The Indian economy has been sluggish as of late. Corresponding to an underwhelming growth rate, the rupee has also lost substantial strength in the global market. In fact, the rupee has fallen to over 60 to the U.S. dollar – the lowest it has ever been.
A few factors contribute to this weakening. First and most obvious, the weak Indian economy and unstable political atmosphere created uneasiness in the currency markets, essentially devaluing the currency. A stronger and more stable economy raises investors’ demand of that currency.
Following this, tensions over Syria generated uncertainty in the currency markets, which, along with rising trade deficits, also weakened the rupee.
This situation adversely affects the citizens of India and certain sectors of the economy. Most importantly, imports become more expensive since it now takes more rupees to buy the same goods.
As imports become more expensive, companies and businesses often impose higher prices on consumers to account for lost revenue. This can greatly impact prices on goods and services, especially when the price of oil increases.
Transportation costs, for example, will increase. This means that traveling and commuting will cost the consumer more money, diverting spending from other sectors of the already weakening economy.
This can curtail into more job loss if spending decreases enough as a result of this. Supplementing this possibility concerns the weariness of foreign investment in an unstable economy. With less investment, Indian citizens will see less job opportunities, making it even harder for the unemployed to keep up with rising prices.

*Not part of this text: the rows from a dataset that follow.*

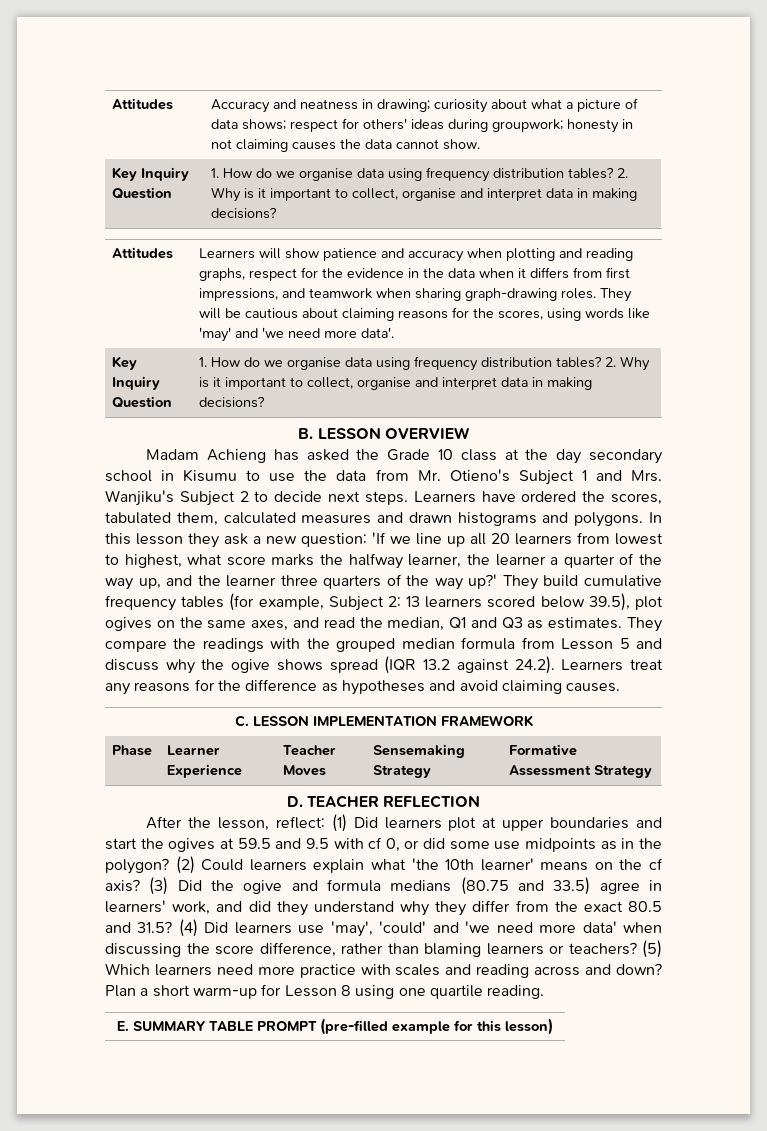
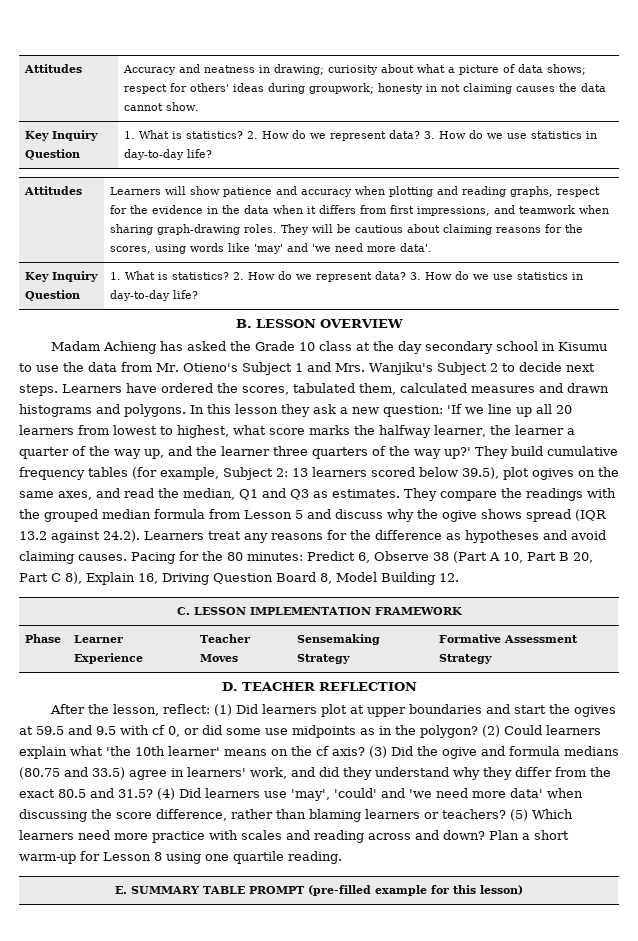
  Attitudes | Accuracy and neatness in drawing; curiosity about what a picture of data shows; respect for others' ideas during groupwork; honesty in not claiming causes the data cannot show.
- Key Inquiry Question | 1. How do we organise data using frequency distribution tables? 2. Why is it important to collect, organise and interpret data in making decisions?
+ Key Inquiry Question | 1. What is statistics? 2. How do we represent data? 3. How do we use statistics in day-to-day life?
  They will be cautious about claiming reasons for the scores, using words like 'may' and 'we need more data'.
- Key Inquiry Question | 1. How do we organise data using frequency distribution tables? 2. Why is it important to collect, organise and interpret data in making decisions?
+ Key Inquiry Question | 1. What is statistics? 2. How do we represent data? 3. How do we use statistics in day-to-day life?
+ Pacing for the 80 minutes: Predict 6, Observe 38 (Part A 10, Part B 20, Part C 8), Explain 16, Driving Question Board 8, Model Building 12.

In order to potentially curtail the rising costs of goods, India has considered increasing oil imports from Iran within the limits of the U.S. and U.N. sanctions. By doing so, India could directly trade with rupees, instead of trading with a different currency. This avoids a harmful exchange rate, thus potentially saving India billions in U.S. dollars.
Despite all this, a depreciating rupee does have a silver lining.
Because one can receive more rupee per domestic currency, Indian goods will become cheaper for other countries. In other words, Indian exports will increase.
As a result, some feel that the rupee crisis actually helps the Indian economy.
Prime minister and former economist Manmohan Singh feels that “to some extent, depreciation can be good for the economy.”
The data supports his premise. In the past few years, the U.S. trade deficit with India has greatly increased relative to the years prior. In 2013 (up to and including July), the deficit has reached about $12.2 million. In 2010, the deficit for the entire year reached about $10.3 million.
In addition, India’s trade deficit shrunk to $10.9 billion in accordance with the rise in exports. Companies that rely on exports (e.g. clothing) should see a boost in revenue. This in turn may increase the number of jobs if the businesses need to expand in order to keep up with rising demand.
As for the global economy, countries may want to take advantage of cheaper goods despite increasing their deficits. Investors may think twice about selecting India. And India’s trade balance will surely affect the way it conducts business with other countries. It remains unknown how long this depreciated currency will last; however, the longer it lingers, India will have a harder time fixing its economy and unstable political atmosphere.